Он загнул палец, за ним второй:
— Итак, ты знаешь женщину, которая знает все про самоубийство, и еще ты знаешь женщину, которая очень хорошо разбирается во взбитом молоке.
Я кивнул.
— Непростое положение, — покачал головой бармен. — А что это за женщина, с которой ты был здесь вчера?
— Это еще одна. Я познакомился с ней в музее. У нее некрасивые руки. Сейчас она наверху, спит у меня в номере.
Петер положил мне на блюдце печенье.
— Ешь, — сказал он, — я не отпущу тебя, пока ты как следует не поешь.
Я съел печенье. До чего повелительный у него тон! Вначале меня затошнило, потом я расплакался. Тошнота накатывала волнами.
В ту ночь тошнота накатывала вперемежку со слезами.
— Ты должен пройти через разные фазы, — произнес Петер таким голосом, словно выступал по радио.
Он положил свою руку мне на запястье, но тут уже я взорвался:
— Послушай, говнюк! Не собираюсь я проходить ни через какие фазы! Единственное, чего я хочу в данный момент, это чтобы ты научился как следует взбивать молоко!
Но он ответил:
— Не больно-то ты меня испугал. Я видал ребят и покруче.
* * *
После того как моя жена, прихватив два капуччино, а иногда еще вдобавок и круассан, уходила из кофейни, ко мне подсаживалась Эвелин и закуривала сигарету.
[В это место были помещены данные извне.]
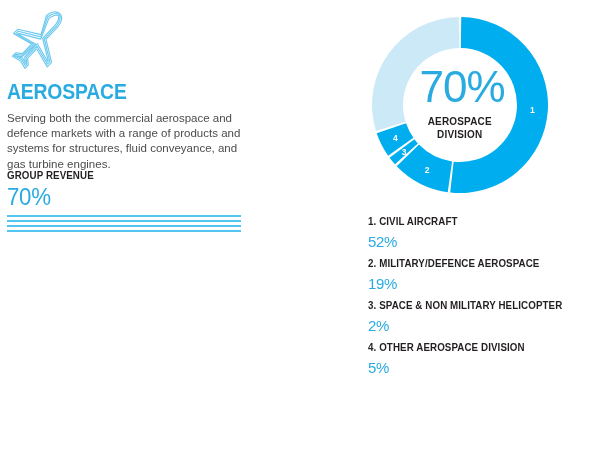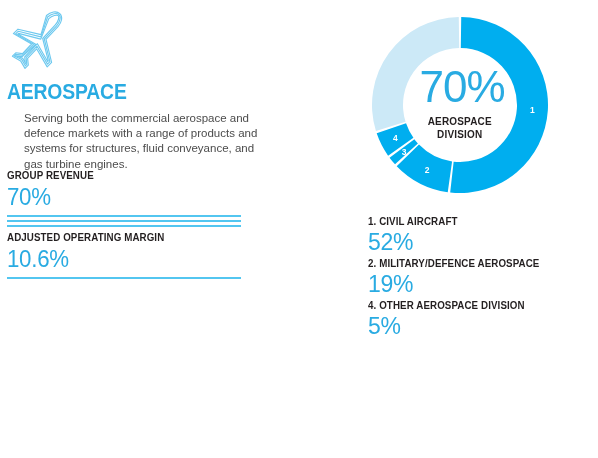"Serving both the commercial aerospace" .division-desc { left: 20px -> 3px }
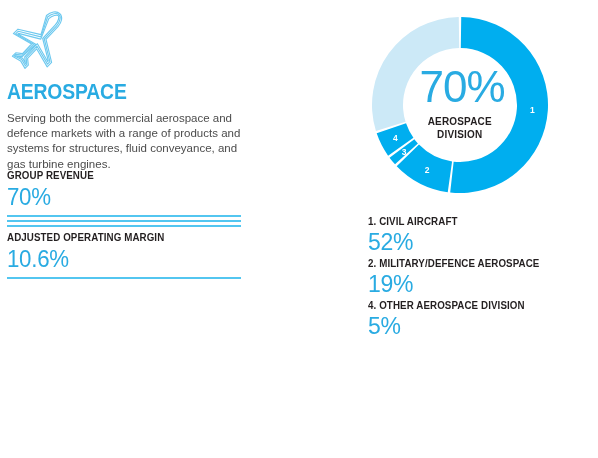"ADJUSTED OPERATING MARGIN" div.metric { html: <div> <div>ADJUSTED OPERATING MARGIN</div> <div><span>10.6%</span></div> </div> -> none }
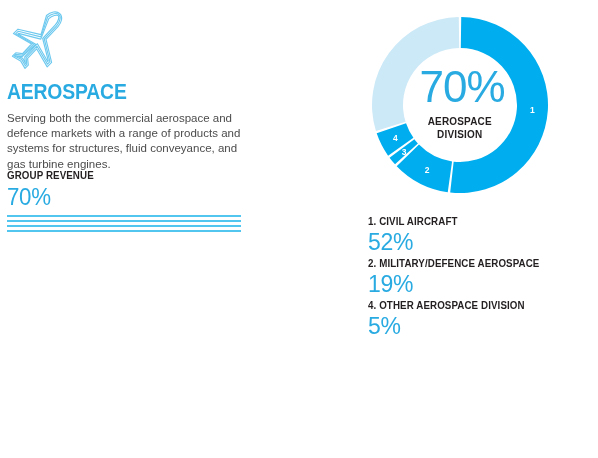"52%" .legend-value { font-size: 23px -> 15px }
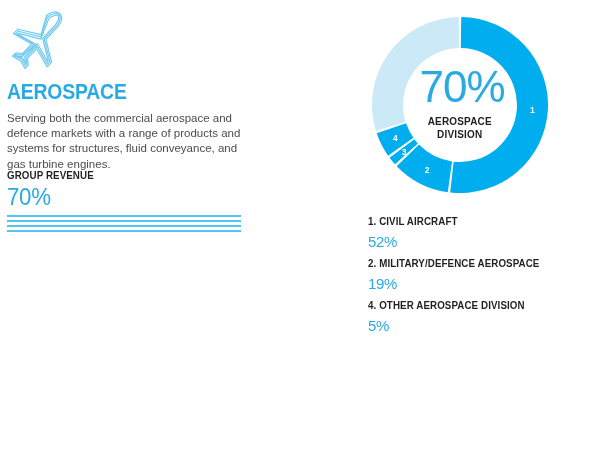"3. SPACE & NON MILITARY" div.legend-item { html: none -> <div> <div><span>3.</span> <span>SPACE &amp; NON MILITARY HELICOPTER</span></div> <div>2%</div> </div> }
С той минуты мне было уже не до чтения.
Каждый день она все больше распускала волосы и каждые два дня красила ногти в другой цвет.
Моя жена удивлялась:
— И что эта баба вытворяет со своими волосами?
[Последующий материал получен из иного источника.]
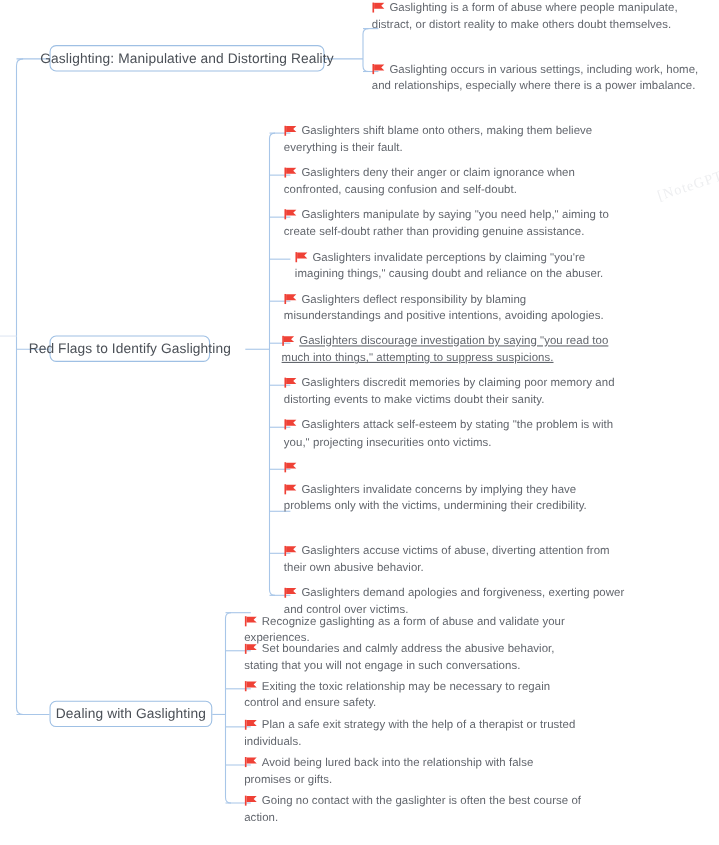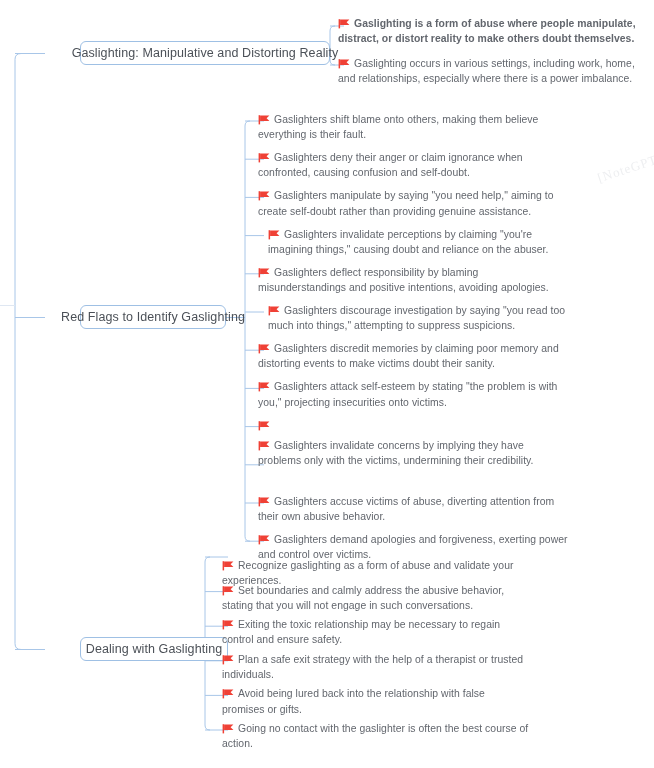"Gaslighting is a form of" div.leaf { font-weight: bold -> none; top: 16px -> 0 }
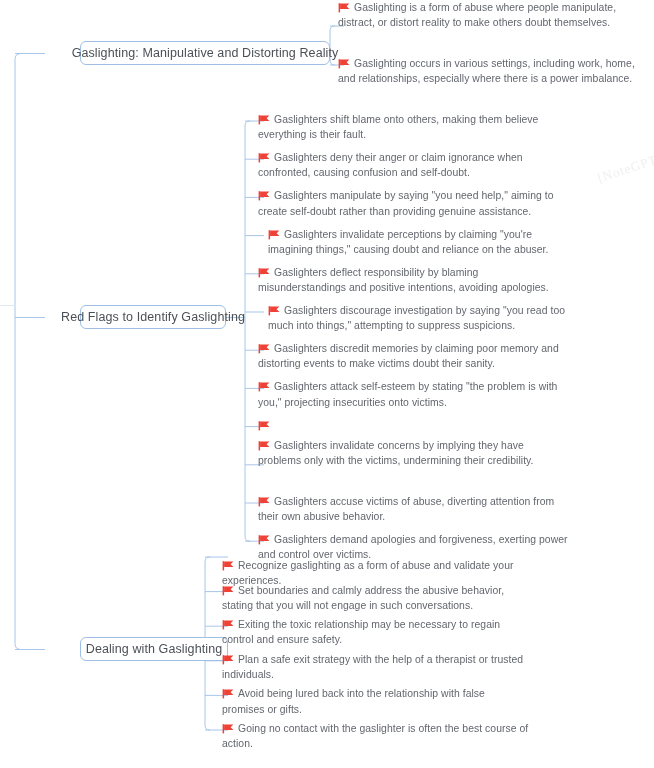"Gaslighting: Manipulative and Distorting" .node { margin-left: 35px -> none }
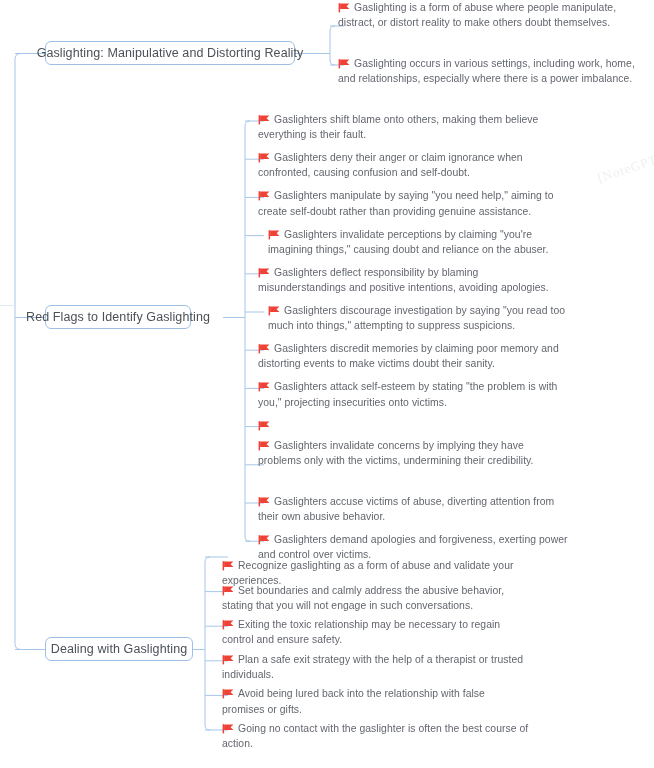"Gaslighters discourage investigation by" div.leaf { left: 268px -> 256px; text-decoration: none -> underline }
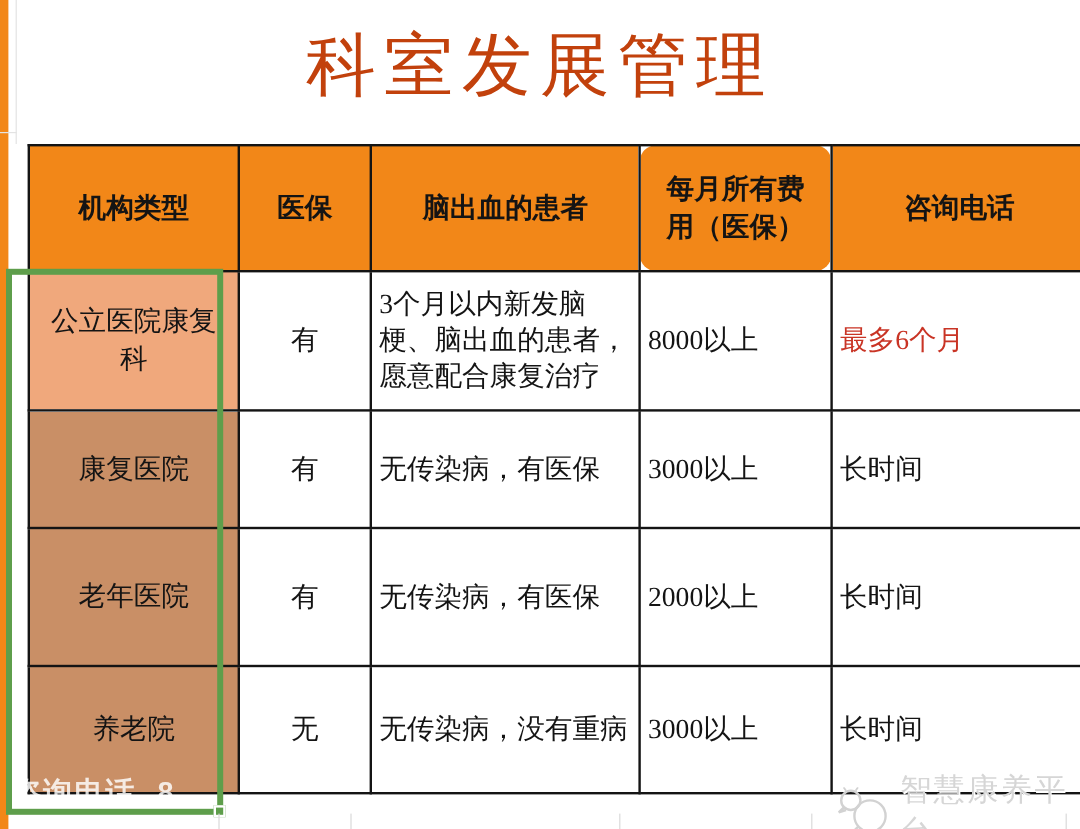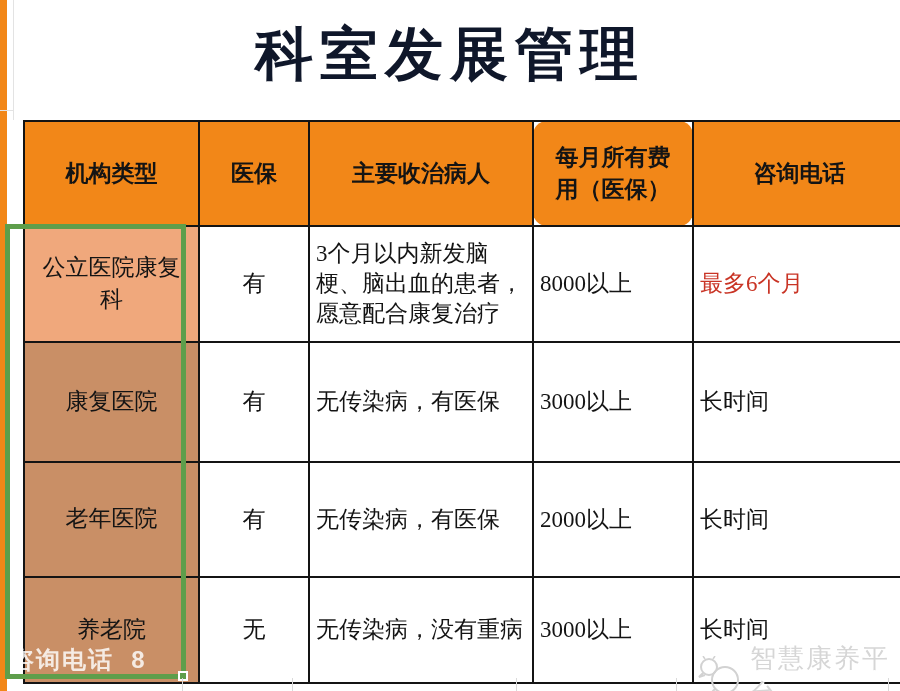"科室发展管理" .title { color: #0f172a -> #c2410c; font-weight: bold -> normal }
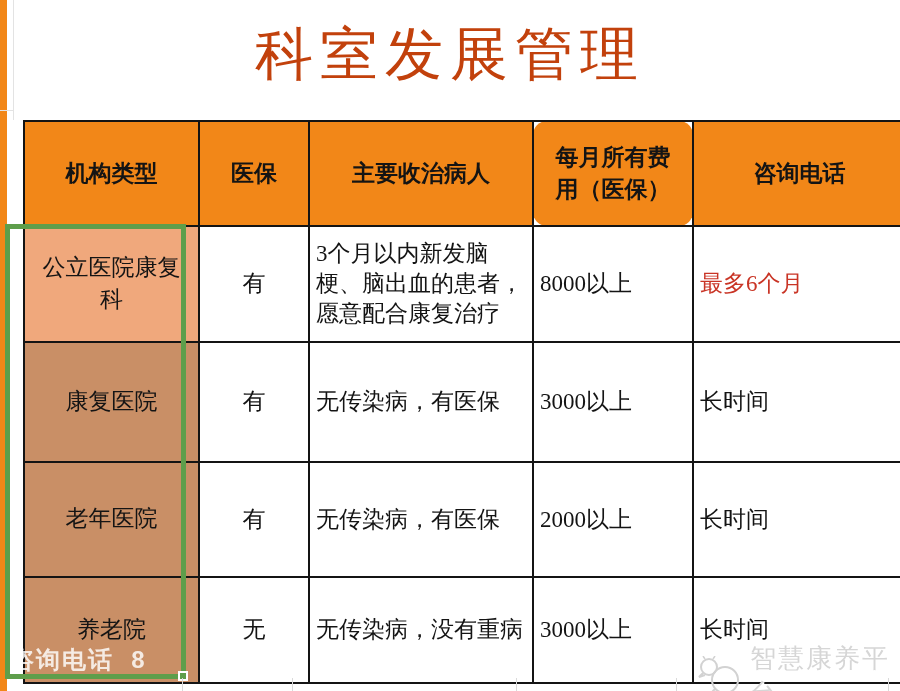"主要收治病人" th { text: 主要收治病人 -> 脑出血的患者 }
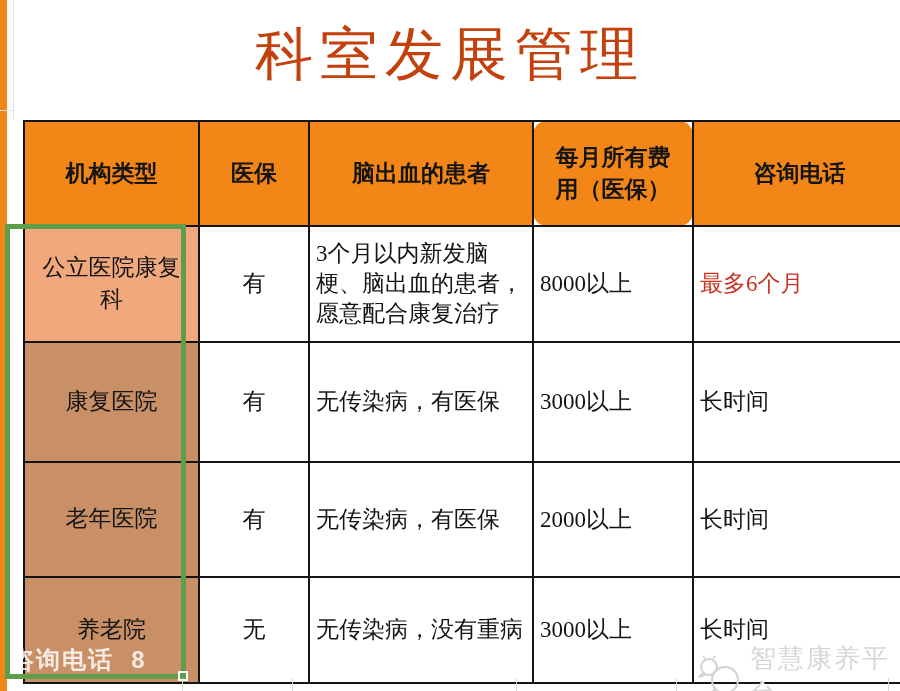"康复医院" tr.r1 td { height: 120px -> 98px }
— Подумаешь, — отвечал я, — может, у нее появился новый любовник, капуччино ведь она от этого готовит не хуже.
— Да, — соглашалась моя жена, — это, конечно, самое главное.
Старшего сына Эвелин звали Жозе, но она сокращенно звала его Же. А младшего она называла просто «малыш». У нее был джип, свою машину она тоже называла «малыш».
Как-то раз она призналась:
— Я всегда читаю газеты, которые ты здесь оставляешь, чтобы узнать, о чем ты думаешь.
Она стала писать мне на счетах записки детским почерком, вместо точки она рисовала над i кружочек. В записках она уверяла, что каждый раз, уходя из кофейни, я уношу с собой частичку ее сердца. Может, ей и вправду так казалось. А может, и нет. Я старался над этим не задумываться.
Я стал все дольше засиживаться в кофейне. Вначале полчаса, затем час, наконец полтора, а иногда и все два часа. Работа моя от этого страдала, но я считал, что это не беда. «Пусть себе пострадает, — думал я, — страдание облагораживает».
В те дни, когда моей жене не нужно было торопиться к своим психам, мы все утро проводили в кофейне, читая газеты. Эвелин держалась как ни в чем не бывало. Она здорово умела притворяться.
Как-то раз Эвелин спросила:
— Ты ведь не готов уйти от своей жены?
— Нет, — ответил я, — и никогда не буду к этому готов.
Она знала, что не сможет заменить мне мою жену, и не мечтала о том, чего не могла.
Сказочная Принцесса, казалось, ни о чем не догадывалась. Да и с чего бы ей было меня подозревать? Разве можно представить, чтобы я увлекся пухленькой мастерицей по приготовлению капуччино из Пуэрто-Рико? Той, что трудилась в химчистке, прежде чем целиком посвятила себя искусству капуччино? Той, что однажды призналась мне: «Моя жизнь очень простая — у меня вообще нет жизни»?
Однажды утром я проснулся простуженным.
— Тебя продуло из-за кондиционера, — вынесла вердикт Сказочная Принцесса.
В кофейне было полно народу. Чтобы поскорее выздороветь, я заказал чай с ромом. Каждый раз, едва только Эвелин присаживалась рядом со мной, в кофейню входил новый посетитель.
— Да что сегодня творится! — воскликнула она.
Моя газета была одновременно ширмой и извинением. Стоило Эвелин встать, я хватался за газету, едва она присаживалась — я откладывал газету в сторону.
Часам к одиннадцати народу убавилось. Полубездомная или вовсе бездомная уборщица Соня переодевалась на кухне. Туалет был для нее слишком тесен.
Покуривая ментоловую сигарету, Эвелин спросила:
— Что с тобой? Почему у тебя такой хмурый вид?
Она всегда задавала мне этот вопрос.